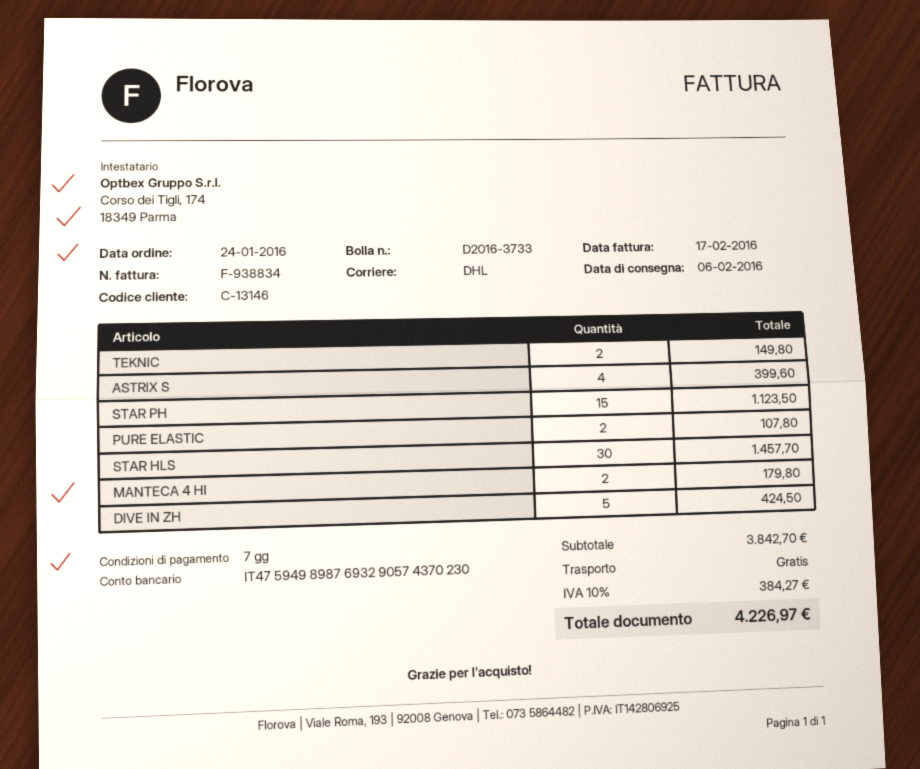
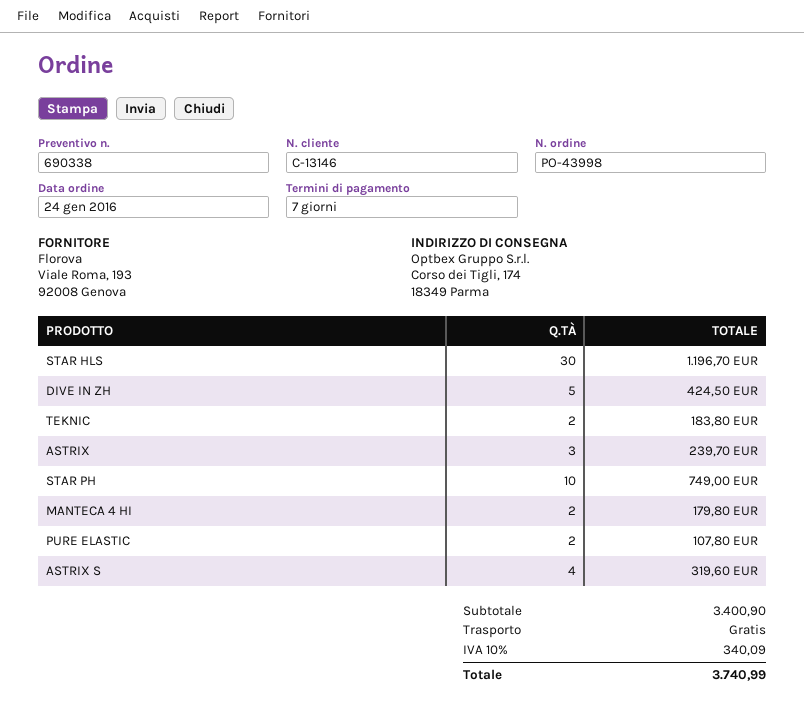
TEKNIC: 2 for 149.80 -> 2 for 183.80
ASTRIX S: 4 for 399.60 -> 4 for 319.60
STAR PH: 15 for 1123.50 -> 10 for 749.00
STAR HLS: 30 for 1457.70 -> 30 for 1196.70
ASTRIX: none -> 3 for 239.70
subtotal: 3842.70 -> 3400.90
tax: 10% = 384.27 -> 10% = 340.09
total: 4226.97 -> 3740.99

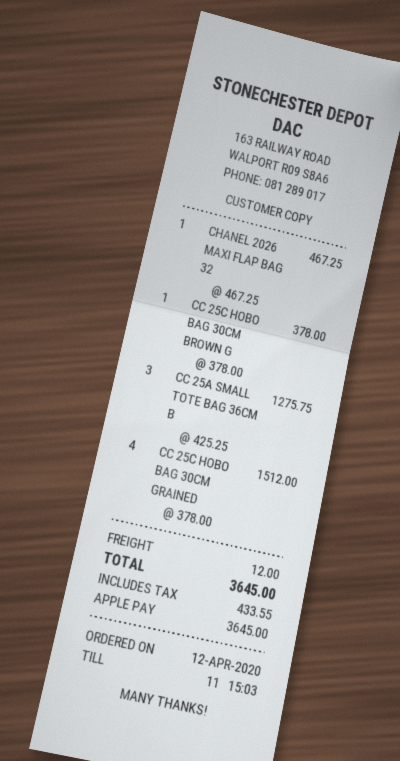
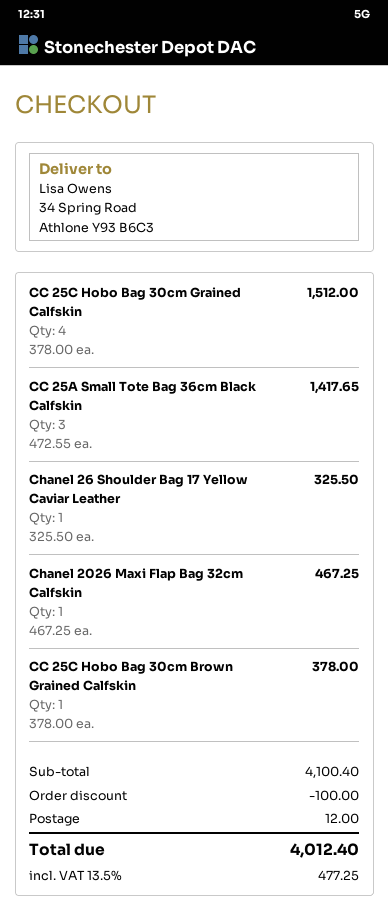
CC 25A SMALL TOTE BAG 36CM B: 3 x 425.25 = 1275.75 -> 3 x 472.55 = 1417.65
Chanel 26 Shoulder Bag 17 Yellow Caviar Leather: none -> 1 x 325.50 = 325.50
discount: none -> 100.00
tax: 433.55 -> 477.25
total: 3645.00 -> 4012.40

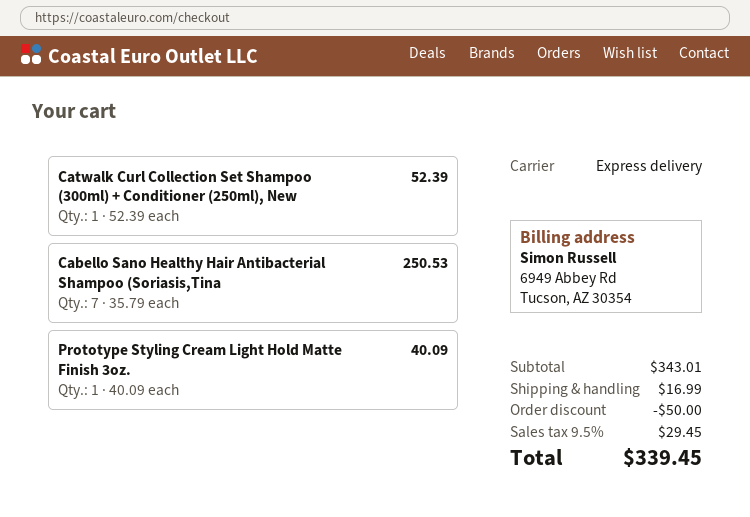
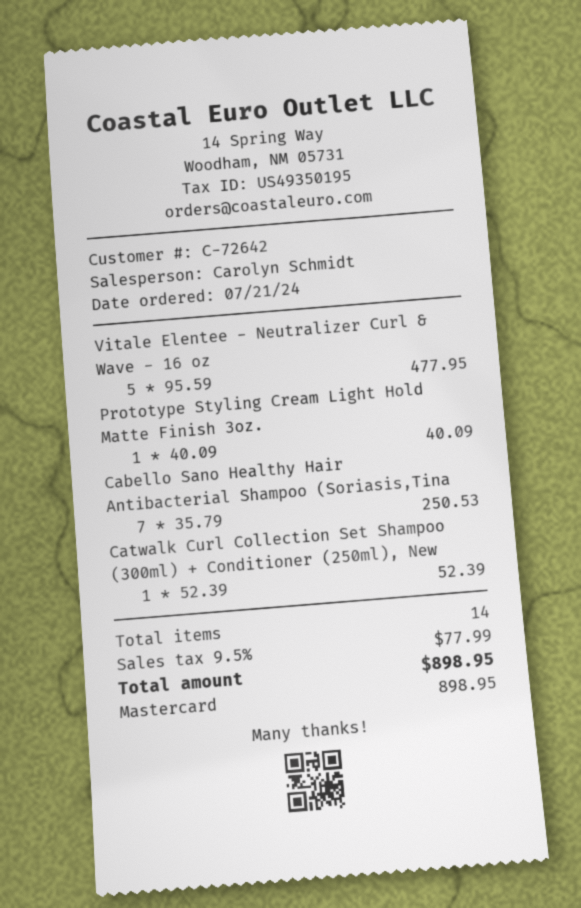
Vitale Elentee - Neutralizer Curl & Wave - 16 oz: none -> 5 x 95.59 = 477.95
discount: 50.00 -> none
shipping: 16.99 -> none
tax: 9.5% = 29.45 -> 9.5% = 77.99
total: 339.45 -> 898.95

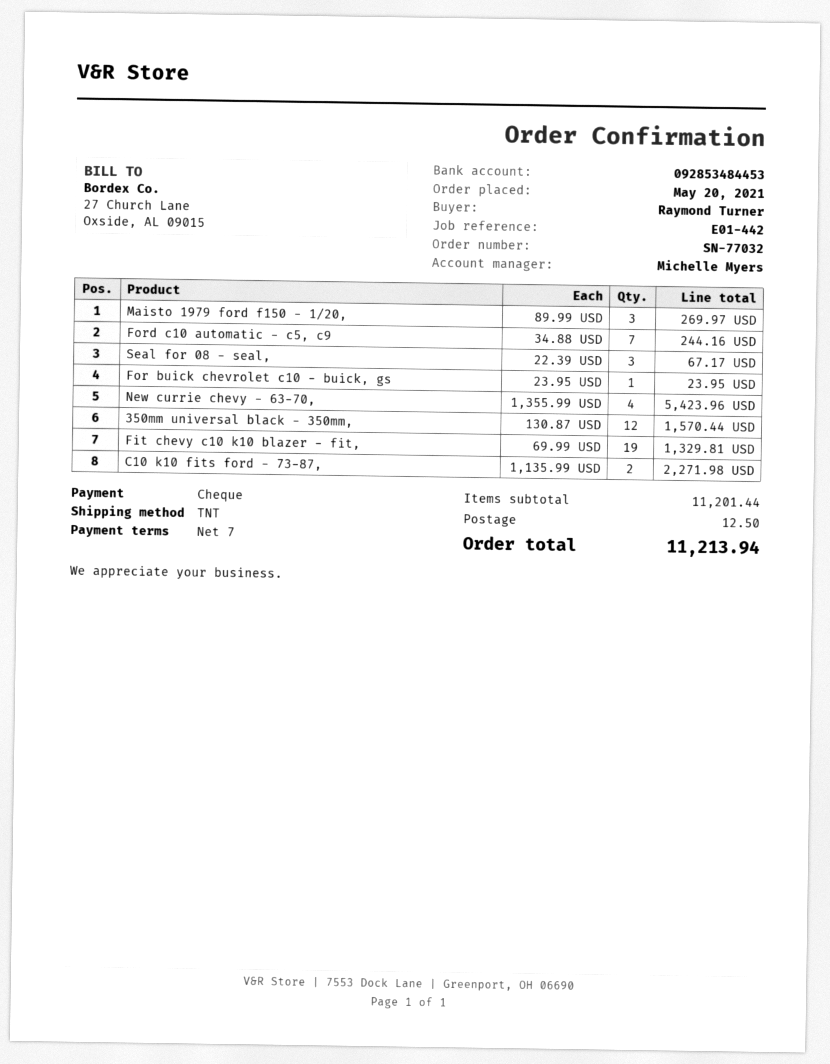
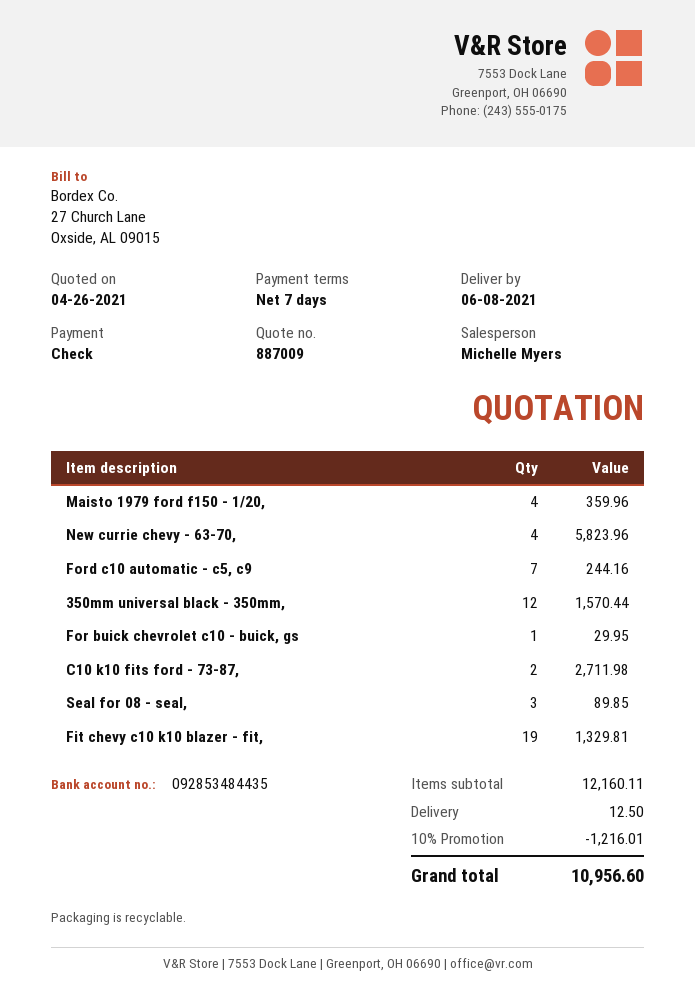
bank account: 092853484453 -> 092853484435
Maisto 1979 ford f150 - 1/20,: 3 for 269.97 -> 4 for 359.96
Seal for 08 - seal,: 3 for 67.17 -> 3 for 89.85
For buick chevrolet c10 - buick, gs: 1 for 23.95 -> 1 for 29.95
New currie chevy - 63-70,: 4 for 5423.96 -> 4 for 5823.96
C10 k10 fits ford - 73-87,: 2 for 2271.98 -> 2 for 2711.98
subtotal: 11201.44 -> 12160.11
discount: none -> 10% = 1216.01
total: 11213.94 -> 10956.60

▶ [Problem statement]:
Retype the records above exactly, starting at the line that contains "Vitale Elentee - Neutralizer" and going through the last line, and leave out any pictures.

▶ [Task output]:
Vitale Elentee - Neutralizer Curl & Wave - 16 oz: none -> 5 x 95.59 = 477.95
discount: 50.00 -> none
shipping: 16.99 -> none
tax: 9.5% = 29.45 -> 9.5% = 77.99
total: 339.45 -> 898.95

bank account: 092853484453 -> 092853484435
Maisto 1979 ford f150 - 1/20,: 3 for 269.97 -> 4 for 359.96
Seal for 08 - seal,: 3 for 67.17 -> 3 for 89.85
For buick chevrolet c10 - buick, gs: 1 for 23.95 -> 1 for 29.95
New currie chevy - 63-70,: 4 for 5423.96 -> 4 for 5823.96
C10 k10 fits ford - 73-87,: 2 for 2271.98 -> 2 for 2711.98
subtotal: 11201.44 -> 12160.11
discount: none -> 10% = 1216.01
total: 11213.94 -> 10956.60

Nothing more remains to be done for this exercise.